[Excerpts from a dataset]
****************
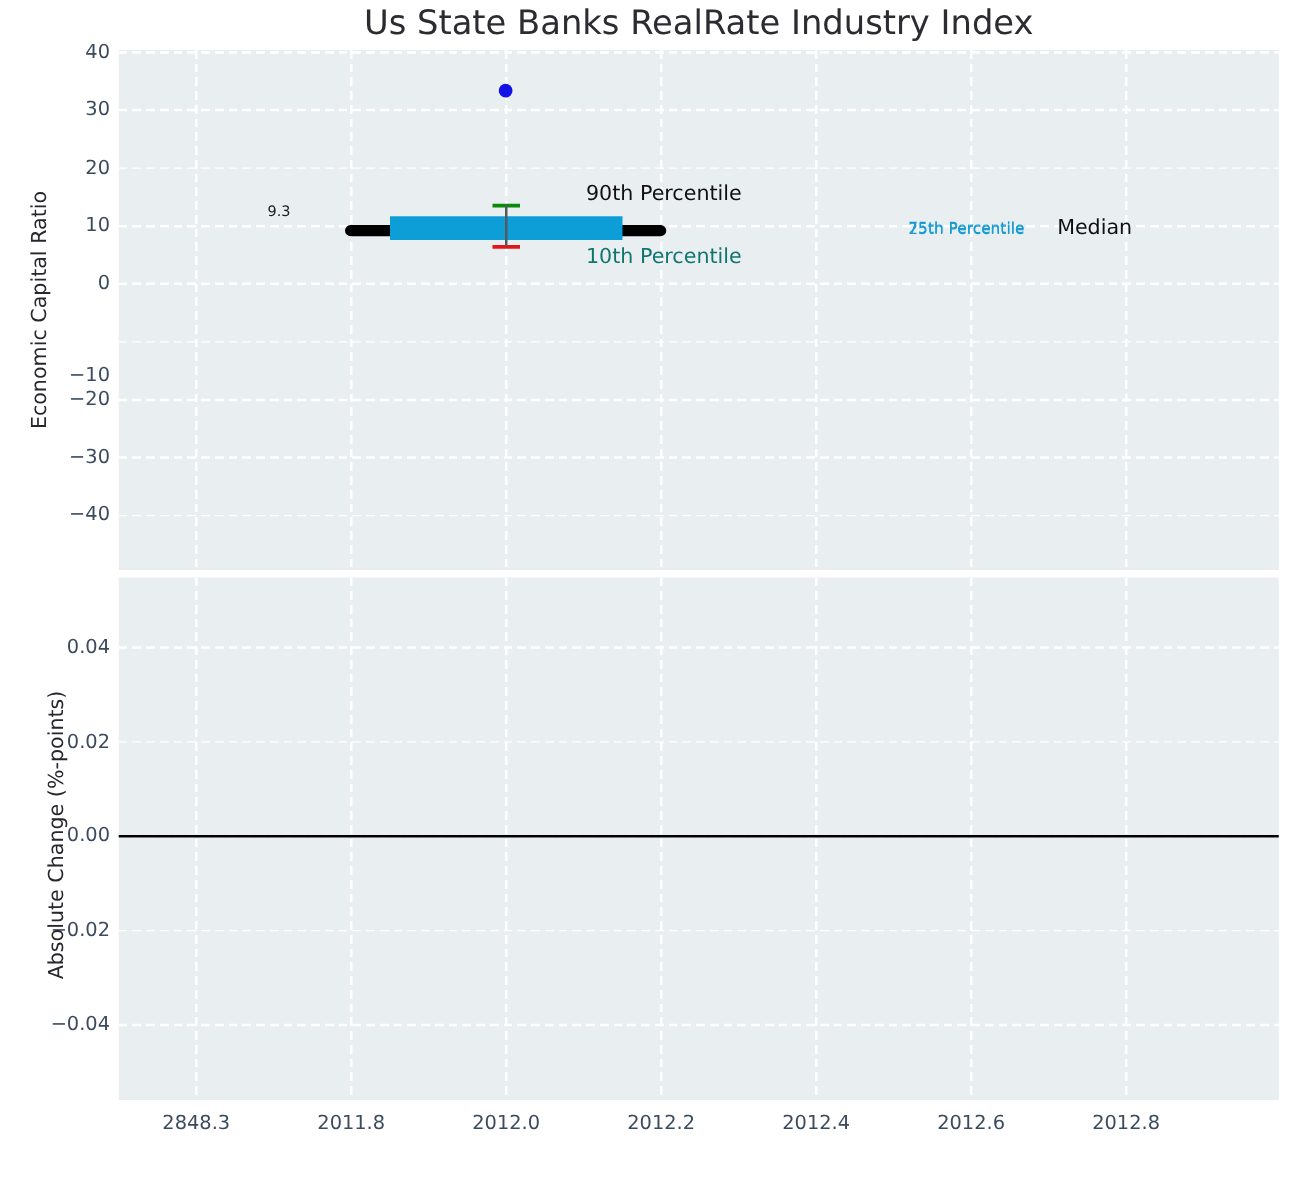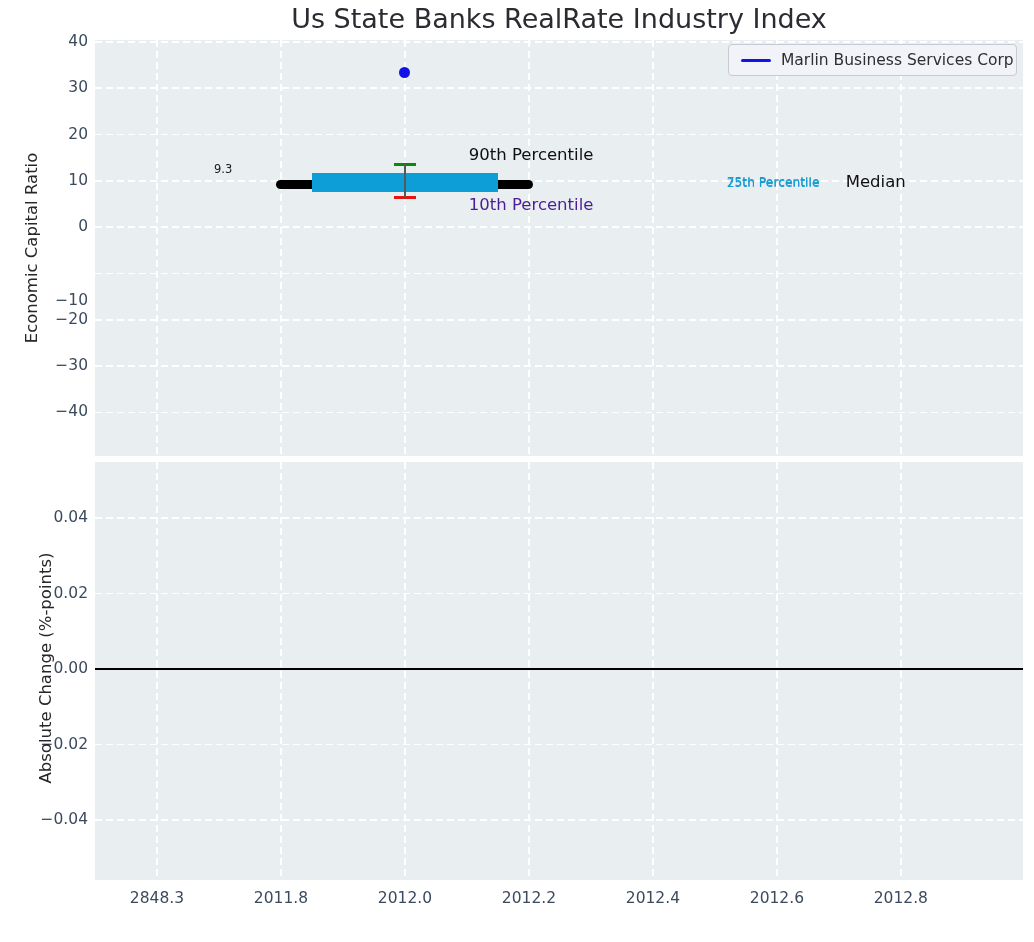--- a/index.html
+++ b/index.html
@@ -31,24 +31,20 @@
 </style>
 </head>
 <body>
 
 <div id="figure">
   <div class="axes-bg" style="left:95px;top:40px;width:928px;height:416px;"></div>
   <div class="axes-bg" style="left:95px;top:462px;width:928px;height:418px;"></div>
 
   <div class="chart-title">Us State Banks RealRate Industry Index</div>
 
-  <div class="legend">
-    <span class="legend-line"></span>
-    <span class="legend-label">Marlin Business Services Corp</span>
-  </div>
 
   <div class="ylab" style="left:31px;top:248px;">
     <span>Economic Capital Ratio</span>
   </div>
   <div class="ylab" style="left:45px;top:668px;">
     <span>Absolute Change (%-points)</span>
   </div>
   <div class="xlab">Year</div>
 <div class="vgrid" style="left: 156.191px; top: 40px; height: 416px;"></div>
     <div class="vgrid" style="left: 280.172px; top: 40px; height: 416px;"></div>
@@ -76,21 +72,21 @@
     <div class="hgrid" style="left: 95px; top: 411.654px; width: 928px;"></div>
     <div class="ytick" style="left: 20px; top: 402.454px;">−40</div>
     <div class="pt" style="left: 399.453px; top: 67.3909px; background: rgb(19, 19, 232);"></div>
     <div class="seg" style="left: 276.472px; top: 179.571px; width: 256.963px; height: 9px; background: rgb(0, 0, 0); border-radius: 4.5px;"></div>
     <div class="seg" style="left: 311.967px; top: 172.953px; width: 185.972px; height: 19.2249px; background: rgb(13, 158, 216);"></div>
     <div class="seg" style="left: 393.795px; top: 162.651px; width: 22.3166px; height: 3px; background: rgb(10, 138, 10);"></div>
     <div class="seg" style="left: 393.795px; top: 195.542px; width: 22.3166px; height: 3px; background: rgb(230, 21, 21);"></div>
     <div class="seg" style="left: 404.203px; top: 164.151px; width: 1.5px; height: 32.8909px; background: rgb(84, 89, 93);"></div>
     <div class="ann" style="left: 214.022px; top: 163.044px; font-size: 11.5px; color: rgb(26, 26, 26);">9.3</div>
     <div class="ann" style="left: 468.804px; top: 145.12px; font-size: 16.5px; color: rgb(15, 15, 18); text-align: right;">90th Percentile</div>
-    <div class="ann" style="left: 468.804px; top: 195.151px; font-size: 16.5px; color: #4c1d95;">10th Percentile</div>
+    <div class="ann" style="left: 468.804px; top: 195.151px; font-size: 16.5px; color: #0f766e;">10th Percentile</div>
     <div class="ann" style="left: 726.685px; top: 175.056px; font-size: 12.3px; color: rgb(27, 156, 211);">75th Percentile</div>
     <div class="ann" style="left: 726.685px; top: 175.982px; font-size: 12.3px; color: rgb(27, 156, 211);">25th Percentile</div>
     <div class="ann" style="left: 845.707px; top: 172.452px; font-size: 16.5px; color: rgb(15, 15, 18);">Median</div>
     <div class="vgrid" style="left: 156.191px; top: 462px; height: 418px;"></div>
     <div class="xtick" style="left: 111.991px; top: 889px;">2848.3</div>
     <div class="vgrid" style="left: 280.172px; top: 462px; height: 418px;"></div>
     <div class="xtick" style="left: 235.972px; top: 889px;">2011.8</div>
     <div class="vgrid" style="left: 404.153px; top: 462px; height: 418px;"></div>
     <div class="xtick" style="left: 359.953px; top: 889px;">2012.0</div>
     <div class="vgrid" style="left: 528.135px; top: 462px; height: 418px;"></div>

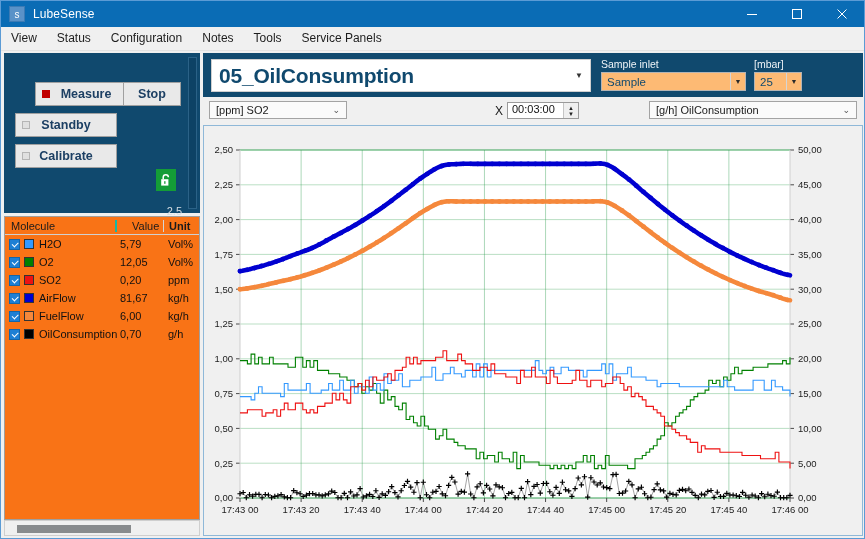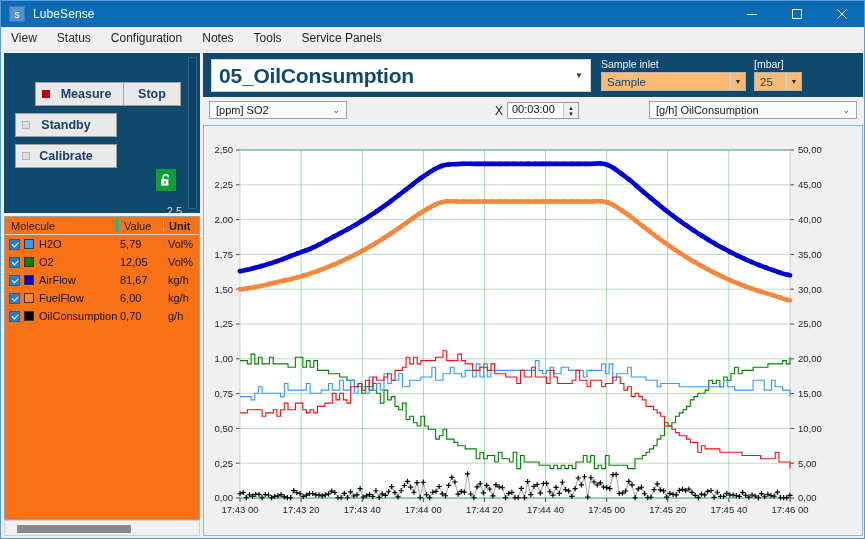--- a/index.html
+++ b/index.html
@@ -87,21 +87,21 @@
   
   .moltable{
     position:absolute;left:3px;top:215px;width:196px;height:304px;
     background:#f97316;border:1px solid #9f9f9f;box-sizing:border-box;
   }
   .mt-head{
     display:flex;height:17px;align-items:center;
     border-bottom:1px solid #d0d0d0;font-size:11px;color:#1b1b1b;
   }
   .mt-head .c1{width:110px;padding-left:6px;box-sizing:border-box;}
-  .mt-head .c2{width:48px;box-sizing:border-box;border-left:4px solid #14b8a6;padding-left:5px;}
+  .mt-head .c2{width:48px;box-sizing:border-box;border-left:2px solid #14b8a6;padding-left:15px;}
   .mt-head .c3{width:36px;box-sizing:border-box;border-left:1px solid #d6d6d6;padding-left:5px;font-weight:bold;}
   .mt-row{
     display:flex;height:18px;align-items:center;font-size:11px;color:#111;
   }
   .mt-row .c1{width:110px;padding-left:4px;box-sizing:border-box;display:flex;align-items:center;}
   .mt-row .c2{width:48px;box-sizing:border-box;padding-left:5px;}
   .mt-row .c3{width:36px;box-sizing:border-box;padding-left:5px;}
   .chk{
     width:11px;height:11px;background:#1e7fd4;border:1px solid #1565a8;
     box-sizing:border-box;margin-right:4px;position:relative;flex:0 0 auto;
@@ -287,20 +287,29 @@
           <div class="c3">Vol%</div>
         </div>
         <div class="mt-row">
           <div class="c1">
             <span class="chk"></span>
             <span class="swatch" style="background: rgb(0, 128, 0);"></span>
             <span>O2</span>
           </div>
           <div class="c2">12,05</div>
           <div class="c3">Vol%</div>
+        </div>
+        <div class="mt-row">
+          <div class="c1">
+            <span class="chk"></span>
+            <span class="swatch" style="background: rgb(238, 17, 17);"></span>
+            <span>SO2</span>
+          </div>
+          <div class="c2">0,20</div>
+          <div class="c3">ppm</div>
         </div>
         <div class="mt-row">
           <div class="c1">
             <span class="chk"></span>
             <span class="swatch" style="background: rgb(0, 0, 208);"></span>
             <span>AirFlow</span>
           </div>
           <div class="c2">81,67</div>
           <div class="c3">kg/h</div>
         </div>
****************
= PROBLEM DESCRIPTION =
A word-for-word copy of the records is needed, with no pictures carried over.

= SOLUTION TO THE PROBLEM =
--- a/index.html
+++ b/index.html
@@ -31,24 +31,20 @@
 </style>
 </head>
 <body>
 
 <div id="figure">
   <div class="axes-bg" style="left:95px;top:40px;width:928px;height:416px;"></div>
   <div class="axes-bg" style="left:95px;top:462px;width:928px;height:418px;"></div>
 
   <div class="chart-title">Us State Banks RealRate Industry Index</div>
 
-  <div class="legend">
-    <span class="legend-line"></span>
-    <span class="legend-label">Marlin Business Services Corp</span>
-  </div>
 
   <div class="ylab" style="left:31px;top:248px;">
     <span>Economic Capital Ratio</span>
   </div>
   <div class="ylab" style="left:45px;top:668px;">
     <span>Absolute Change (%-points)</span>
   </div>
   <div class="xlab">Year</div>
 <div class="vgrid" style="left: 156.191px; top: 40px; height: 416px;"></div>
     <div class="vgrid" style="left: 280.172px; top: 40px; height: 416px;"></div>
@@ -76,21 +72,21 @@
     <div class="hgrid" style="left: 95px; top: 411.654px; width: 928px;"></div>
     <div class="ytick" style="left: 20px; top: 402.454px;">−40</div>
     <div class="pt" style="left: 399.453px; top: 67.3909px; background: rgb(19, 19, 232);"></div>
     <div class="seg" style="left: 276.472px; top: 179.571px; width: 256.963px; height: 9px; background: rgb(0, 0, 0); border-radius: 4.5px;"></div>
     <div class="seg" style="left: 311.967px; top: 172.953px; width: 185.972px; height: 19.2249px; background: rgb(13, 158, 216);"></div>
     <div class="seg" style="left: 393.795px; top: 162.651px; width: 22.3166px; height: 3px; background: rgb(10, 138, 10);"></div>
     <div class="seg" style="left: 393.795px; top: 195.542px; width: 22.3166px; height: 3px; background: rgb(230, 21, 21);"></div>
     <div class="seg" style="left: 404.203px; top: 164.151px; width: 1.5px; height: 32.8909px; background: rgb(84, 89, 93);"></div>
     <div class="ann" style="left: 214.022px; top: 163.044px; font-size: 11.5px; color: rgb(26, 26, 26);">9.3</div>
     <div class="ann" style="left: 468.804px; top: 145.12px; font-size: 16.5px; color: rgb(15, 15, 18); text-align: right;">90th Percentile</div>
-    <div class="ann" style="left: 468.804px; top: 195.151px; font-size: 16.5px; color: #4c1d95;">10th Percentile</div>
+    <div class="ann" style="left: 468.804px; top: 195.151px; font-size: 16.5px; color: #0f766e;">10th Percentile</div>
     <div class="ann" style="left: 726.685px; top: 175.056px; font-size: 12.3px; color: rgb(27, 156, 211);">75th Percentile</div>
     <div class="ann" style="left: 726.685px; top: 175.982px; font-size: 12.3px; color: rgb(27, 156, 211);">25th Percentile</div>
     <div class="ann" style="left: 845.707px; top: 172.452px; font-size: 16.5px; color: rgb(15, 15, 18);">Median</div>
     <div class="vgrid" style="left: 156.191px; top: 462px; height: 418px;"></div>
     <div class="xtick" style="left: 111.991px; top: 889px;">2848.3</div>
     <div class="vgrid" style="left: 280.172px; top: 462px; height: 418px;"></div>
     <div class="xtick" style="left: 235.972px; top: 889px;">2011.8</div>
     <div class="vgrid" style="left: 404.153px; top: 462px; height: 418px;"></div>
     <div class="xtick" style="left: 359.953px; top: 889px;">2012.0</div>
     <div class="vgrid" style="left: 528.135px; top: 462px; height: 418px;"></div>

--- a/index.html
+++ b/index.html
@@ -87,21 +87,21 @@
   
   .moltable{
     position:absolute;left:3px;top:215px;width:196px;height:304px;
     background:#f97316;border:1px solid #9f9f9f;box-sizing:border-box;
   }
   .mt-head{
     display:flex;height:17px;align-items:center;
     border-bottom:1px solid #d0d0d0;font-size:11px;color:#1b1b1b;
   }
   .mt-head .c1{width:110px;padding-left:6px;box-sizing:border-box;}
-  .mt-head .c2{width:48px;box-sizing:border-box;border-left:4px solid #14b8a6;padding-left:5px;}
+  .mt-head .c2{width:48px;box-sizing:border-box;border-left:2px solid #14b8a6;padding-left:15px;}
   .mt-head .c3{width:36px;box-sizing:border-box;border-left:1px solid #d6d6d6;padding-left:5px;font-weight:bold;}
   .mt-row{
     display:flex;height:18px;align-items:center;font-size:11px;color:#111;
   }
   .mt-row .c1{width:110px;padding-left:4px;box-sizing:border-box;display:flex;align-items:center;}
   .mt-row .c2{width:48px;box-sizing:border-box;padding-left:5px;}
   .mt-row .c3{width:36px;box-sizing:border-box;padding-left:5px;}
   .chk{
     width:11px;height:11px;background:#1e7fd4;border:1px solid #1565a8;
     box-sizing:border-box;margin-right:4px;position:relative;flex:0 0 auto;
@@ -287,20 +287,29 @@
           <div class="c3">Vol%</div>
         </div>
         <div class="mt-row">
           <div class="c1">
             <span class="chk"></span>
             <span class="swatch" style="background: rgb(0, 128, 0);"></span>
             <span>O2</span>
           </div>
           <div class="c2">12,05</div>
           <div class="c3">Vol%</div>
+        </div>
+        <div class="mt-row">
+          <div class="c1">
+            <span class="chk"></span>
+            <span class="swatch" style="background: rgb(238, 17, 17);"></span>
+            <span>SO2</span>
+          </div>
+          <div class="c2">0,20</div>
+          <div class="c3">ppm</div>
         </div>
         <div class="mt-row">
           <div class="c1">
             <span class="chk"></span>
             <span class="swatch" style="background: rgb(0, 0, 208);"></span>
             <span>AirFlow</span>
           </div>
           <div class="c2">81,67</div>
           <div class="c3">kg/h</div>
         </div>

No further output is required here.